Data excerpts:
========================
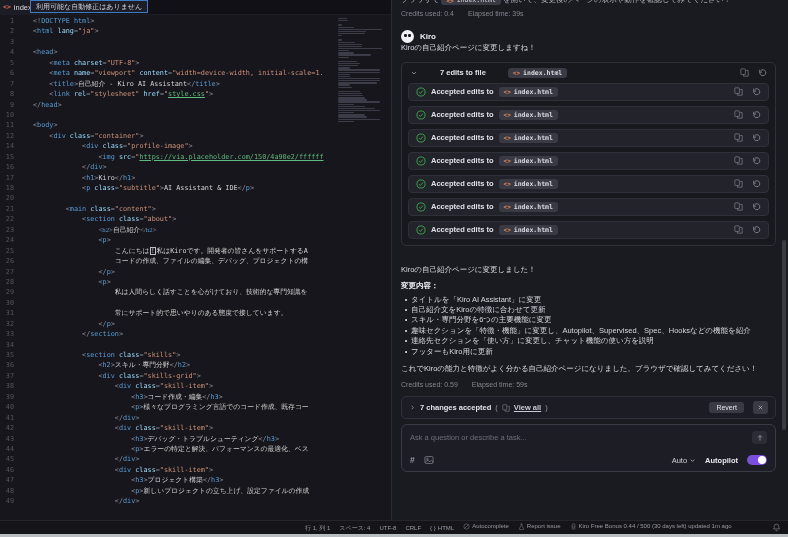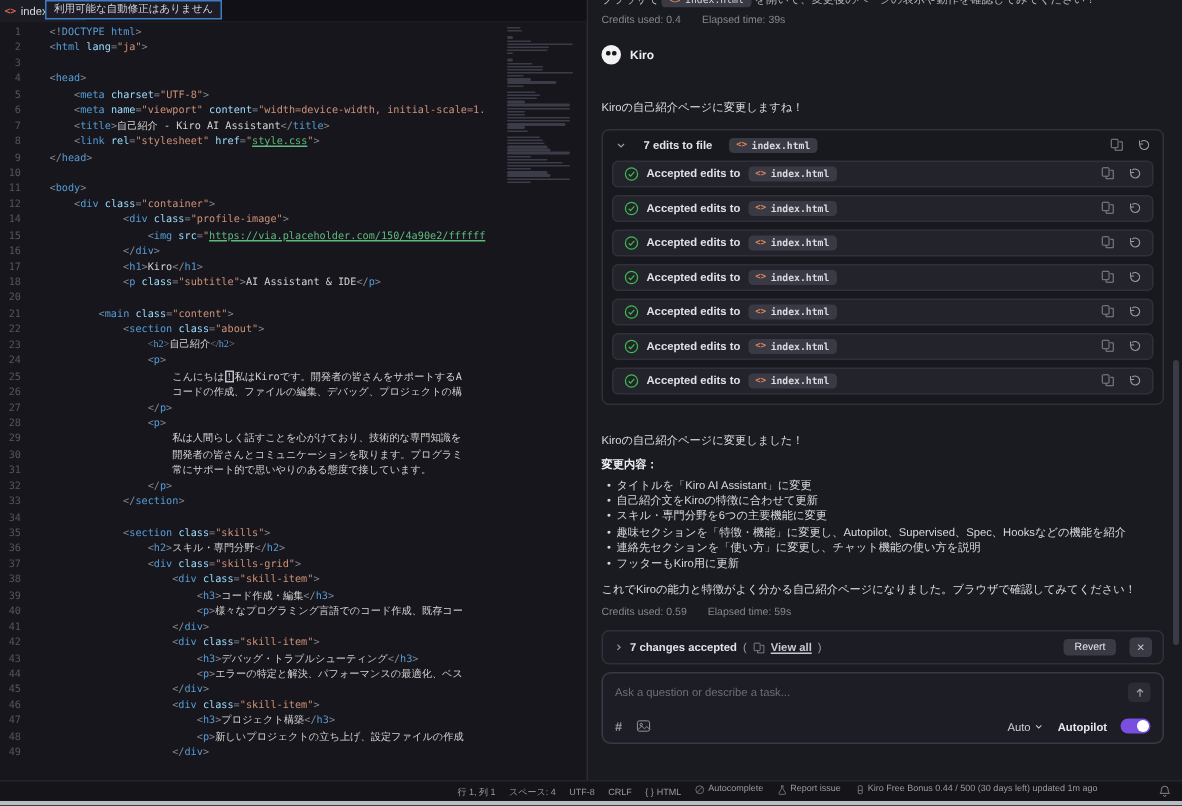--- a/index.html
+++ b/index.html
@@ -35,27 +35,27 @@
   .clip-line{margin-top:-5px;font-size:7.5px;color:#b5b5bf;white-space:nowrap;overflow:hidden;}
   .credits{margin-top:5px;font-size:7px;color:#85858f;}
   .credits span{margin-right:14px;}
   .bubble-row{display:flex;justify-content:flex-end;margin-top:13px;}
   .bubble{background:#2e2e36;border-radius:4px;padding:4px 8px;font-size:7.5px;color:#e8e8ee;}
   .kiro-row{display:flex;align-items:center;gap:6px;margin-top:13px;}
   .avatar{width:13px;height:13px;border-radius:50%;background:#f2f2f4;position:relative;flex:none;}
   .eye{position:absolute;top:4px;width:2.2px;height:3.4px;border-radius:1.2px;background:#17171d;}
   .eye.l{left:3.4px}.eye.r{right:3.4px}
   .kiro-name{font-size:8px;font-weight:700;color:#ededf3;}
-  .msg{margin-top:24px;font-size:7.5px;color:#dcdce4;line-height:10.5px;}
+  .msg{margin-top:0;font-size:7.5px;color:#dcdce4;line-height:10.5px;}
   .bold{font-weight:700;color:#ececf2;}
   .chip{display:inline-flex;align-items:center;gap:3px;background:#3a3a44;border-radius:3px;
         padding:1px 5px;font-family:"DejaVu Sans Mono",monospace;font-size:6.5px;color:#d8d8e0;vertical-align:middle;}
   .chip .ci{color:#e0885a;font-weight:700;font-size:6px;}
   .edits-card{margin-top:8px;border:1px solid #30303b;border-radius:5px;background:#18181f;padding-bottom:1px;}
-  .edits-head{display:flex;align-items:center;gap:11px;padding:5px 8px 5px;font-size:7.5px;font-weight:700;color:#e2e2e8;}
+  .edits-head{display:flex;align-items:center;gap:22px;padding:5px 8px 5px;font-size:7.5px;font-weight:700;color:#e2e2e8;}
   .erow{display:flex;align-items:center;gap:5px;margin:0 6px 5px;background:#23232b;border:1px solid #30303a;
         border-radius:4px;padding:3px 7px;font-size:7.5px;font-weight:600;color:#e0e0e8;}
   .ric{margin-left:auto;display:flex;gap:9px;align-items:center;color:#9a9aa6;}
   .icon-btn{display:inline-flex;align-items:center;color:#9a9aa6;}
   .bullets{margin-top:3px;}
   .b{display:flex;font-size:7.5px;color:#d8d8e0;line-height:10.4px;}
   .b .dot{width:10px;flex:none;text-align:center;}
   .changes-bar{display:flex;align-items:center;gap:4px;font-size:7.5px;font-weight:700;color:#e2e2e8;
                margin-top:8px;border:1px solid #30303b;border-radius:5px;background:#1c1c24;padding:4px 7px;}
   .viewall{text-decoration:underline;font-weight:600;color:#c9c9d3;}
@@ -122,21 +122,21 @@
             <div class="cl"><span class="ln">20</span><span class="lc" style="padding-left: 0px;"></span></div>
             <div class="cl"><span class="ln">21</span><span class="lc" style="padding-left: 32.72px;"><span class="tp">&lt;</span><span class="tt">main</span><span class="ta"> class</span><span class="tp">=</span><span class="ts">"content"</span><span class="tp">&gt;</span></span></div>
             <div class="cl"><span class="ln">22</span><span class="lc" style="padding-left: 49.08px;"><span class="tp">&lt;</span><span class="tt">section</span><span class="ta"> class</span><span class="tp">=</span><span class="ts">"about"</span><span class="tp">&gt;</span></span></div>
             <div class="cl"><span class="ln">23</span><span class="lc" style="padding-left: 65.44px; font-family: Liberation Serif, serif;"><span class="tp">&lt;</span><span class="tt">h2</span><span class="tp">&gt;</span><span class="tx">自己紹介</span><span class="tp">&lt;/</span><span class="tt">h2</span><span class="tp">&gt;</span></span></div>
             <div class="cl"><span class="ln">24</span><span class="lc" style="padding-left: 65.44px;"><span class="tp">&lt;</span><span class="tt">p</span><span class="tp">&gt;</span></span></div>
             <div class="cl"><span class="ln">25</span><span class="lc" style="padding-left: 81.8px;"><span class="tx">こんにちは</span><span class="tc">！</span><span class="tx">私はKiroです。開発者の皆さんをサポートするA</span></span></div>
             <div class="cl"><span class="ln">26</span><span class="lc" style="padding-left: 81.8px;"><span class="tx">コードの作成、ファイルの編集、デバッグ、プロジェクトの構</span></span></div>
             <div class="cl"><span class="ln">27</span><span class="lc" style="padding-left: 65.44px;"><span class="tp">&lt;/</span><span class="tt">p</span><span class="tp">&gt;</span></span></div>
             <div class="cl"><span class="ln">28</span><span class="lc" style="padding-left: 65.44px;"><span class="tp">&lt;</span><span class="tt">p</span><span class="tp">&gt;</span></span></div>
             <div class="cl"><span class="ln">29</span><span class="lc" style="padding-left: 81.8px;"><span class="tx">私は人間らしく話すことを心がけており、技術的な専門知識を</span></span></div>
-            <div class="cl"><span class="ln">30</span><span class="lc" style="padding-left: 81.8px;"><span class="tx">開発者の皆さんとコミュニケーションを取ります。プログラミ</span></span></div>
+            <div class="cl"><span class="ln">30</span></div>
             <div class="cl"><span class="ln">31</span><span class="lc" style="padding-left: 81.8px;"><span class="tx">常にサポート的で思いやりのある態度で接しています。</span></span></div>
             <div class="cl"><span class="ln">32</span><span class="lc" style="padding-left: 65.44px;"><span class="tp">&lt;/</span><span class="tt">p</span><span class="tp">&gt;</span></span></div>
             <div class="cl"><span class="ln">33</span><span class="lc" style="padding-left: 49.08px;"><span class="tp">&lt;/</span><span class="tt">section</span><span class="tp">&gt;</span></span></div>
             <div class="cl"><span class="ln">34</span><span class="lc" style="padding-left: 0px;"></span></div>
             <div class="cl"><span class="ln">35</span><span class="lc" style="padding-left: 49.08px;"><span class="tp">&lt;</span><span class="tt">section</span><span class="ta"> class</span><span class="tp">=</span><span class="ts">"skills"</span><span class="tp">&gt;</span></span></div>
             <div class="cl"><span class="ln">36</span><span class="lc" style="padding-left: 65.44px;"><span class="tp">&lt;</span><span class="tt">h2</span><span class="tp">&gt;</span><span class="tx">スキル・専門分野</span><span class="tp">&lt;/</span><span class="tt">h2</span><span class="tp">&gt;</span></span></div>
             <div class="cl"><span class="ln">37</span><span class="lc" style="padding-left: 65.44px;"><span class="tp">&lt;</span><span class="tt">div</span><span class="ta"> class</span><span class="tp">=</span><span class="ts">"skills-grid"</span><span class="tp">&gt;</span></span></div>
             <div class="cl"><span class="ln">38</span><span class="lc" style="padding-left: 81.8px;"><span class="tp">&lt;</span><span class="tt">div</span><span class="ta"> class</span><span class="tp">=</span><span class="ts">"skill-item"</span><span class="tp">&gt;</span></span></div>
             <div class="cl"><span class="ln">39</span><span class="lc" style="padding-left: 98.16px;"><span class="tp">&lt;</span><span class="tt">h3</span><span class="tp">&gt;</span><span class="tx">コード作成・編集</span><span class="tp">&lt;/</span><span class="tt">h3</span><span class="tp">&gt;</span></span></div>
             <div class="cl"><span class="ln">40</span><span class="lc" style="padding-left: 98.16px;"><span class="tp">&lt;</span><span class="tt">p</span><span class="tp">&gt;</span><span class="tx">様々なプログラミング言語でのコード作成、既存コー</span></span></div>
========================
Assignment: Your answer should be an exact copy of the entries above, with no images included.

Output for this exercise:
--- a/index.html
+++ b/index.html
@@ -35,27 +35,27 @@
   .clip-line{margin-top:-5px;font-size:7.5px;color:#b5b5bf;white-space:nowrap;overflow:hidden;}
   .credits{margin-top:5px;font-size:7px;color:#85858f;}
   .credits span{margin-right:14px;}
   .bubble-row{display:flex;justify-content:flex-end;margin-top:13px;}
   .bubble{background:#2e2e36;border-radius:4px;padding:4px 8px;font-size:7.5px;color:#e8e8ee;}
   .kiro-row{display:flex;align-items:center;gap:6px;margin-top:13px;}
   .avatar{width:13px;height:13px;border-radius:50%;background:#f2f2f4;position:relative;flex:none;}
   .eye{position:absolute;top:4px;width:2.2px;height:3.4px;border-radius:1.2px;background:#17171d;}
   .eye.l{left:3.4px}.eye.r{right:3.4px}
   .kiro-name{font-size:8px;font-weight:700;color:#ededf3;}
-  .msg{margin-top:24px;font-size:7.5px;color:#dcdce4;line-height:10.5px;}
+  .msg{margin-top:0;font-size:7.5px;color:#dcdce4;line-height:10.5px;}
   .bold{font-weight:700;color:#ececf2;}
   .chip{display:inline-flex;align-items:center;gap:3px;background:#3a3a44;border-radius:3px;
         padding:1px 5px;font-family:"DejaVu Sans Mono",monospace;font-size:6.5px;color:#d8d8e0;vertical-align:middle;}
   .chip .ci{color:#e0885a;font-weight:700;font-size:6px;}
   .edits-card{margin-top:8px;border:1px solid #30303b;border-radius:5px;background:#18181f;padding-bottom:1px;}
-  .edits-head{display:flex;align-items:center;gap:11px;padding:5px 8px 5px;font-size:7.5px;font-weight:700;color:#e2e2e8;}
+  .edits-head{display:flex;align-items:center;gap:22px;padding:5px 8px 5px;font-size:7.5px;font-weight:700;color:#e2e2e8;}
   .erow{display:flex;align-items:center;gap:5px;margin:0 6px 5px;background:#23232b;border:1px solid #30303a;
         border-radius:4px;padding:3px 7px;font-size:7.5px;font-weight:600;color:#e0e0e8;}
   .ric{margin-left:auto;display:flex;gap:9px;align-items:center;color:#9a9aa6;}
   .icon-btn{display:inline-flex;align-items:center;color:#9a9aa6;}
   .bullets{margin-top:3px;}
   .b{display:flex;font-size:7.5px;color:#d8d8e0;line-height:10.4px;}
   .b .dot{width:10px;flex:none;text-align:center;}
   .changes-bar{display:flex;align-items:center;gap:4px;font-size:7.5px;font-weight:700;color:#e2e2e8;
                margin-top:8px;border:1px solid #30303b;border-radius:5px;background:#1c1c24;padding:4px 7px;}
   .viewall{text-decoration:underline;font-weight:600;color:#c9c9d3;}
@@ -122,21 +122,21 @@
             <div class="cl"><span class="ln">20</span><span class="lc" style="padding-left: 0px;"></span></div>
             <div class="cl"><span class="ln">21</span><span class="lc" style="padding-left: 32.72px;"><span class="tp">&lt;</span><span class="tt">main</span><span class="ta"> class</span><span class="tp">=</span><span class="ts">"content"</span><span class="tp">&gt;</span></span></div>
             <div class="cl"><span class="ln">22</span><span class="lc" style="padding-left: 49.08px;"><span class="tp">&lt;</span><span class="tt">section</span><span class="ta"> class</span><span class="tp">=</span><span class="ts">"about"</span><span class="tp">&gt;</span></span></div>
             <div class="cl"><span class="ln">23</span><span class="lc" style="padding-left: 65.44px; font-family: Liberation Serif, serif;"><span class="tp">&lt;</span><span class="tt">h2</span><span class="tp">&gt;</span><span class="tx">自己紹介</span><span class="tp">&lt;/</span><span class="tt">h2</span><span class="tp">&gt;</span></span></div>
             <div class="cl"><span class="ln">24</span><span class="lc" style="padding-left: 65.44px;"><span class="tp">&lt;</span><span class="tt">p</span><span class="tp">&gt;</span></span></div>
             <div class="cl"><span class="ln">25</span><span class="lc" style="padding-left: 81.8px;"><span class="tx">こんにちは</span><span class="tc">！</span><span class="tx">私はKiroです。開発者の皆さんをサポートするA</span></span></div>
             <div class="cl"><span class="ln">26</span><span class="lc" style="padding-left: 81.8px;"><span class="tx">コードの作成、ファイルの編集、デバッグ、プロジェクトの構</span></span></div>
             <div class="cl"><span class="ln">27</span><span class="lc" style="padding-left: 65.44px;"><span class="tp">&lt;/</span><span class="tt">p</span><span class="tp">&gt;</span></span></div>
             <div class="cl"><span class="ln">28</span><span class="lc" style="padding-left: 65.44px;"><span class="tp">&lt;</span><span class="tt">p</span><span class="tp">&gt;</span></span></div>
             <div class="cl"><span class="ln">29</span><span class="lc" style="padding-left: 81.8px;"><span class="tx">私は人間らしく話すことを心がけており、技術的な専門知識を</span></span></div>
-            <div class="cl"><span class="ln">30</span><span class="lc" style="padding-left: 81.8px;"><span class="tx">開発者の皆さんとコミュニケーションを取ります。プログラミ</span></span></div>
+            <div class="cl"><span class="ln">30</span></div>
             <div class="cl"><span class="ln">31</span><span class="lc" style="padding-left: 81.8px;"><span class="tx">常にサポート的で思いやりのある態度で接しています。</span></span></div>
             <div class="cl"><span class="ln">32</span><span class="lc" style="padding-left: 65.44px;"><span class="tp">&lt;/</span><span class="tt">p</span><span class="tp">&gt;</span></span></div>
             <div class="cl"><span class="ln">33</span><span class="lc" style="padding-left: 49.08px;"><span class="tp">&lt;/</span><span class="tt">section</span><span class="tp">&gt;</span></span></div>
             <div class="cl"><span class="ln">34</span><span class="lc" style="padding-left: 0px;"></span></div>
             <div class="cl"><span class="ln">35</span><span class="lc" style="padding-left: 49.08px;"><span class="tp">&lt;</span><span class="tt">section</span><span class="ta"> class</span><span class="tp">=</span><span class="ts">"skills"</span><span class="tp">&gt;</span></span></div>
             <div class="cl"><span class="ln">36</span><span class="lc" style="padding-left: 65.44px;"><span class="tp">&lt;</span><span class="tt">h2</span><span class="tp">&gt;</span><span class="tx">スキル・専門分野</span><span class="tp">&lt;/</span><span class="tt">h2</span><span class="tp">&gt;</span></span></div>
             <div class="cl"><span class="ln">37</span><span class="lc" style="padding-left: 65.44px;"><span class="tp">&lt;</span><span class="tt">div</span><span class="ta"> class</span><span class="tp">=</span><span class="ts">"skills-grid"</span><span class="tp">&gt;</span></span></div>
             <div class="cl"><span class="ln">38</span><span class="lc" style="padding-left: 81.8px;"><span class="tp">&lt;</span><span class="tt">div</span><span class="ta"> class</span><span class="tp">=</span><span class="ts">"skill-item"</span><span class="tp">&gt;</span></span></div>
             <div class="cl"><span class="ln">39</span><span class="lc" style="padding-left: 98.16px;"><span class="tp">&lt;</span><span class="tt">h3</span><span class="tp">&gt;</span><span class="tx">コード作成・編集</span><span class="tp">&lt;/</span><span class="tt">h3</span><span class="tp">&gt;</span></span></div>
             <div class="cl"><span class="ln">40</span><span class="lc" style="padding-left: 98.16px;"><span class="tp">&lt;</span><span class="tt">p</span><span class="tp">&gt;</span><span class="tx">様々なプログラミング言語でのコード作成、既存コー</span></span></div>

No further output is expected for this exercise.